Точно так же начали искать себе новое выражение мысли о смерти и вызываемом ею страхе. Источником происхождения этих новых культурных форм послужило специфичное и ужасно неприглядное явление: человеческий труп. Пробудив первобытный и, вероятно, всеобщий страх перед мертвецами, война заставила людей существовать в непосредственном соседстве с миллионами трупов, которые невозможно было похоронить. Что еще хуже, многие из них невозможно было опознать; часто они вообще не соответствовали нашему представлению о том, как должно выглядеть человеческое тело. Снаряды, пули, газы и прочие технологические достижения превращали их в бесформенные оболочки, по-прежнему материальные и органические и тем самым внушающие беспокойство. Ужас мировой войны, болезненно воспроизводившийся вновь и вновь с 1918 года вплоть до настоящего времени, рождался на выжженных пустошах, покрытых разодранными, распухшими и разлагающимися трупами.

Мое объяснение истоков хоррора последствиями Первой мировой войны никоим образом не является фрейдистским. Тем не менее Зигмунд Фрейд фигурирует в данном рассуждении как человек, который не только был затронут войной, но и сделал несколько интересных наблюдений о трансформации европейской культуры и сознания в 1914–1918 годах. Под влиянием этой войны он пересмотрел собственные взгляды в сторону усложнения, признав, что тяга к смерти может играть не менее важную роль в человеческом мироощущении, чем сексуальные переживания, а также связанные с ними детские психологические травмы. Танатос может быть таким же значительным, а иногда и более значительным, чем Эрос.

Одна из мыслей Фрейда касалась того, как война может изменить сюжеты художественной литературы. «Мы более не в силах поддерживать прежнее отношение к смерти», – отмечал он в 1915 году.
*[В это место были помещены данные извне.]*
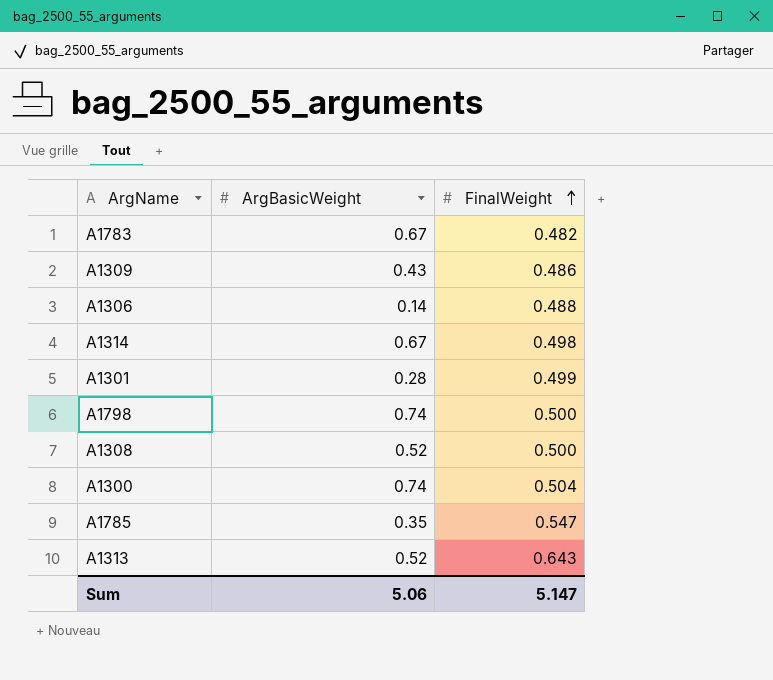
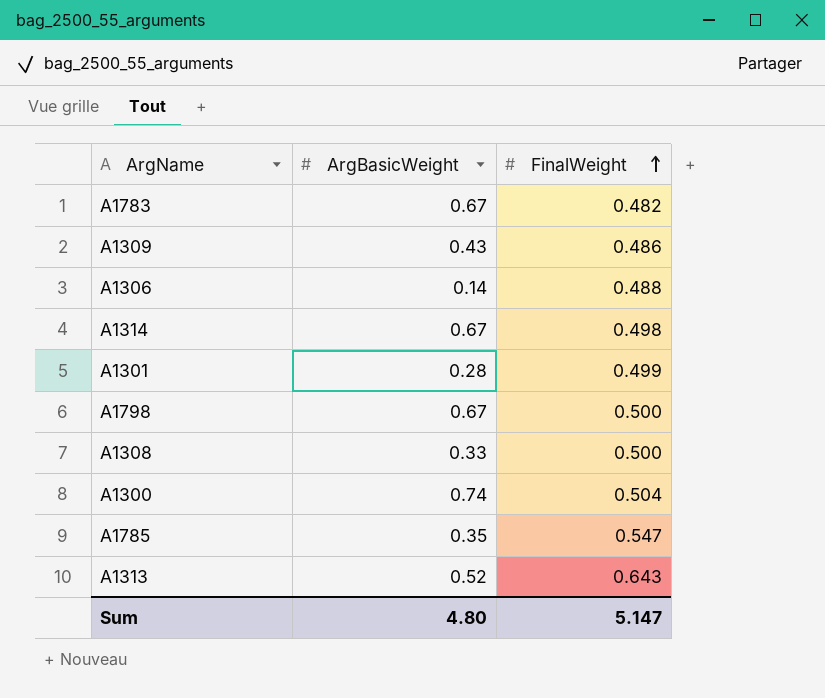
A1798 | ArgBasicWeight: 0.74 -> 0.67
A1308 | ArgBasicWeight: 0.52 -> 0.33
Sum | ArgBasicWeight: 5.06 -> 4.80

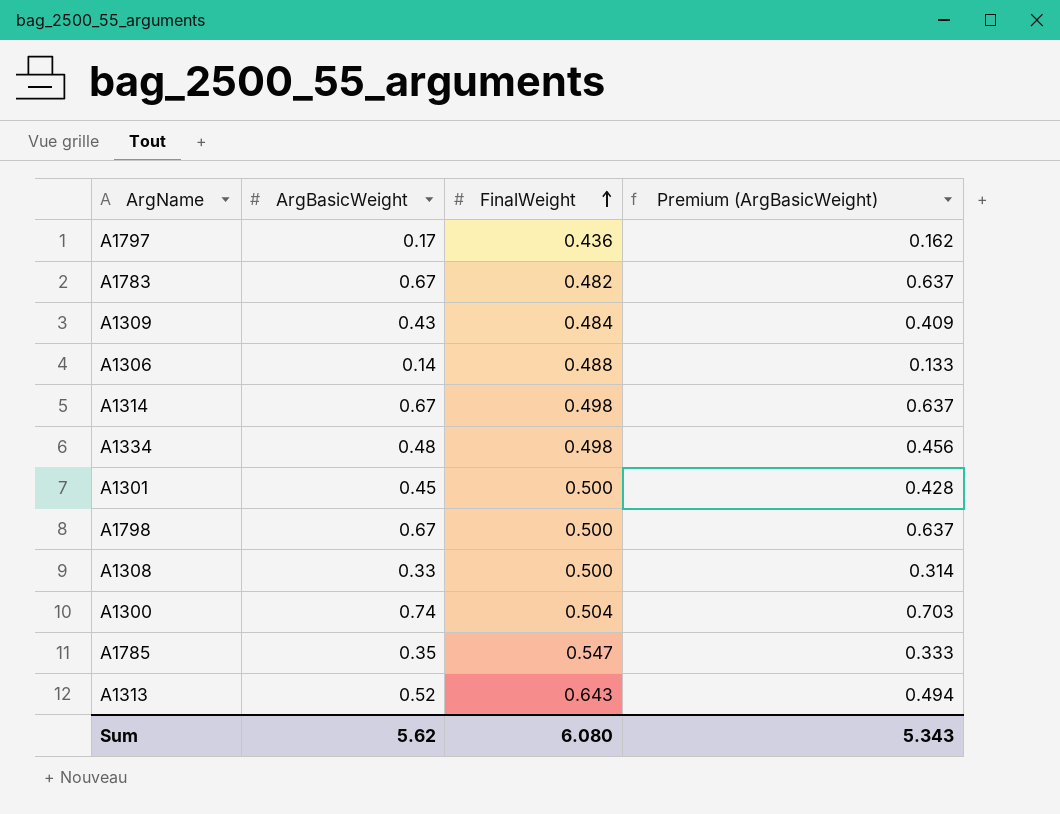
column Premium (ArgBasicWeight) | formula: none -> [ArgBasicWeight] * 0.95
row A1797: none -> 0.17 | 0.436 | 0.162
A1309 | FinalWeight: 0.486 -> 0.484
row A1334: none -> 0.48 | 0.498 | 0.456
A1301 | ArgBasicWeight: 0.28 -> 0.45
A1301 | FinalWeight: 0.499 -> 0.500
Sum | ArgBasicWeight: 4.80 -> 5.62
Sum | FinalWeight: 5.147 -> 6.080

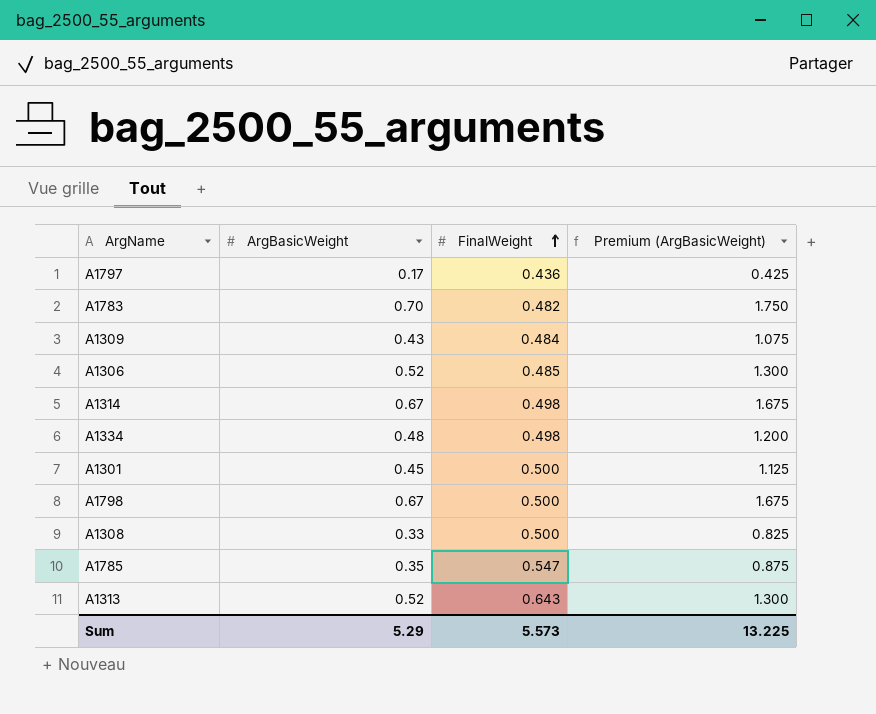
column Premium (ArgBasicWeight) | formula: [ArgBasicWeight] * 0.95 -> [ArgBasicWeight] * 2.5
row A1300: 0.74 | 0.504 | 0.703 -> none
A1783 | ArgBasicWeight: 0.67 -> 0.70
A1306 | ArgBasicWeight: 0.14 -> 0.52
A1306 | FinalWeight: 0.488 -> 0.485
Sum | ArgBasicWeight: 5.62 -> 5.29
Sum | FinalWeight: 6.080 -> 5.573
Sum | Premium (ArgBasicWeight): 5.343 -> 13.225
В то время как его собственные сыновья и многие из его студентов сражались на фронте, он написал: «Мы уже не можем упускать смерть из виду, нам приходится в нее поверить. Теперь люди умирают по-настоящему, и не единицы, а во множестве, подчас десятки тысяч в день». Фрейд выражал надежду, что возвращение «примитивных» страстей и своего рода «очарование» смертью окончатся, когда вновь установится мир. Он был бы сильно разочарован4.

[3] Саспенс – набор художественных приемов, используемых для погружения читателя в продолжительное тревожное состояние и напряжение. – Прим. ред.